SPONSORED CONTENT -- (StatePoint) Chronic obstructive pulmonary disease (COPD), which includes chronic bronchitis and emphysema, is a long-term lung disease that makes it hard to breathe. Impacting 11.7 million people in the United States, many people think of it only as a disease that impacts people who smoke and use tobacco products, but long-term exposure to dust, chemicals, fumes and vapors from the workplace are also risk factors.

In fact, work-related exposures account for 10-20% of either respiratory symptoms or lung function impairment consistent with COPD.

To help people understand the many facets of COPD risk, the American Lung Association is launching a campaign to raise awareness of occupational COPD. As part of the campaign, they are sharing patient insights, along with information to help people identify workplace risk factors and signs of disease progression.

Knowing the Risk Factors

Mary Cohen, who lives with COPD, started having symptoms when working at a nail and hair salon.

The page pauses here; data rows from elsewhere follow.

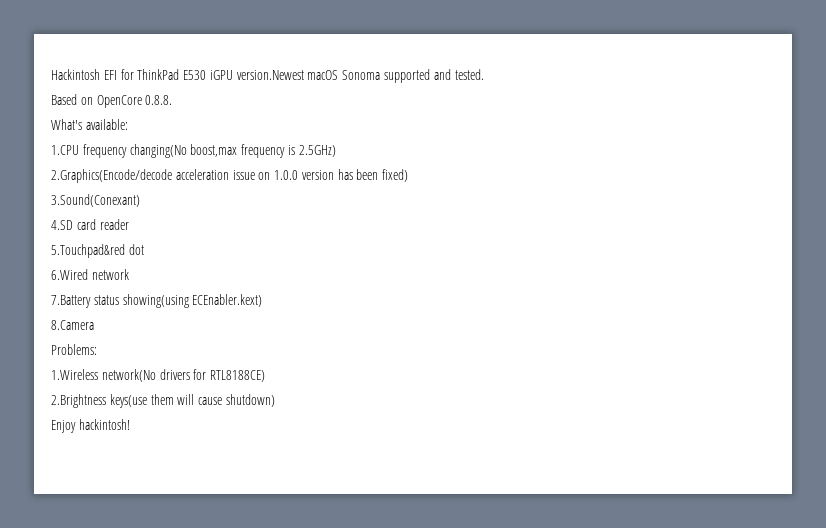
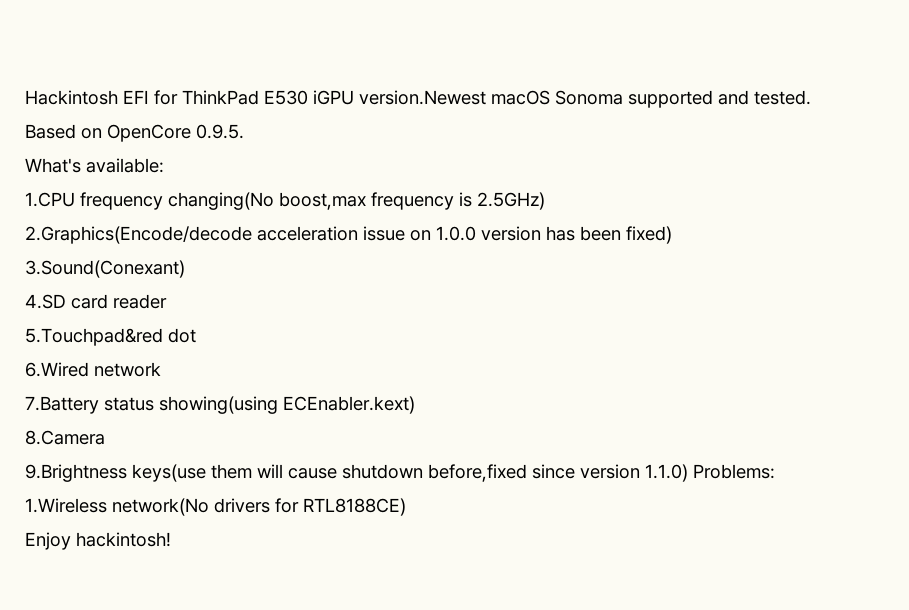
- Based on OpenCore 0.8.8.
+ Based on OpenCore 0.9.5.
- Problems:
+ 9.Brightness keys(use them will cause shutdown before,fixed since version 1.1.0) Problems:
- 2.Brightness keys(use them will cause shutdown)

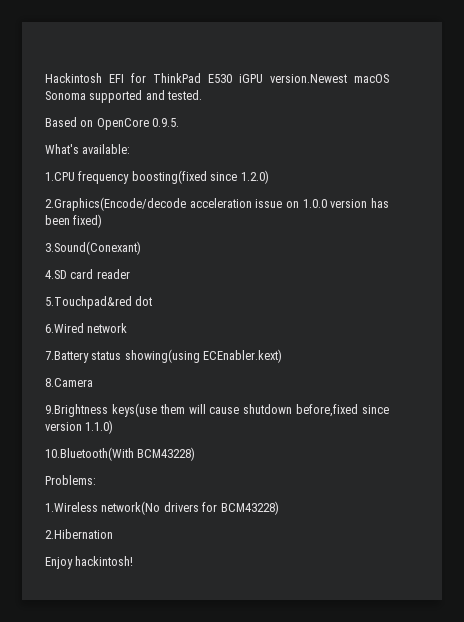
- 1.CPU frequency changing(No boost,max frequency is 2.5GHz)
+ 1.CPU frequency boosting(fixed since 1.2.0)
- 9.Brightness keys(use them will cause shutdown before,fixed since version 1.1.0) Problems:
+ 9.Brightness keys(use them will cause shutdown before,fixed since version 1.1.0)
+ 10.Bluetooth(With BCM43228)
+ Problems:
- 1.Wireless network(No drivers for RTL8188CE)
+ 1.Wireless network(No drivers for BCM43228)
+ 2.Hibernation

“I did not realize that working in a hair and nail salon doing nails would put me at risk for lung disease, COPD,” says Cohen.

The leading industries and job types that increase risk for COPD include agriculture, mining and manufacturing, however many types of workplaces, from construction to welding, can potentially expose workers to harmful irritants that can contribute to developing COPD. Workplace exposures include:

• Secondhand smoke

• Mineral dusts like silica, coal and asbestos

• Organic dusts like cotton, wood and grains

• Metal or welding fumes like cadmium

• Diesel or exhaust fumes

• Asphalt, tar fumes, or vapor in roads or roofing

• Smoke from fires

Recognizing the Signs

While there is no cure for COPD, it is often preventable and once diagnosed, can be managed and treated. That’s why recognizing the symptoms as early as possible is so important. These symptoms include shortness of breath, a cough that may bring up sputum (mucus or phlegm), wheezing, tiredness or fatigue, or repeated lung infections like bronchitis or pneumonia. Perhaps a person notices they are taking the elevator instead of the stairs because of shortness of breath, or that they develop a lingering cough every time they sweep sawdust. Unfortunately, people often attribute these changes to their health to aging or because they have gained weight or are out of shape.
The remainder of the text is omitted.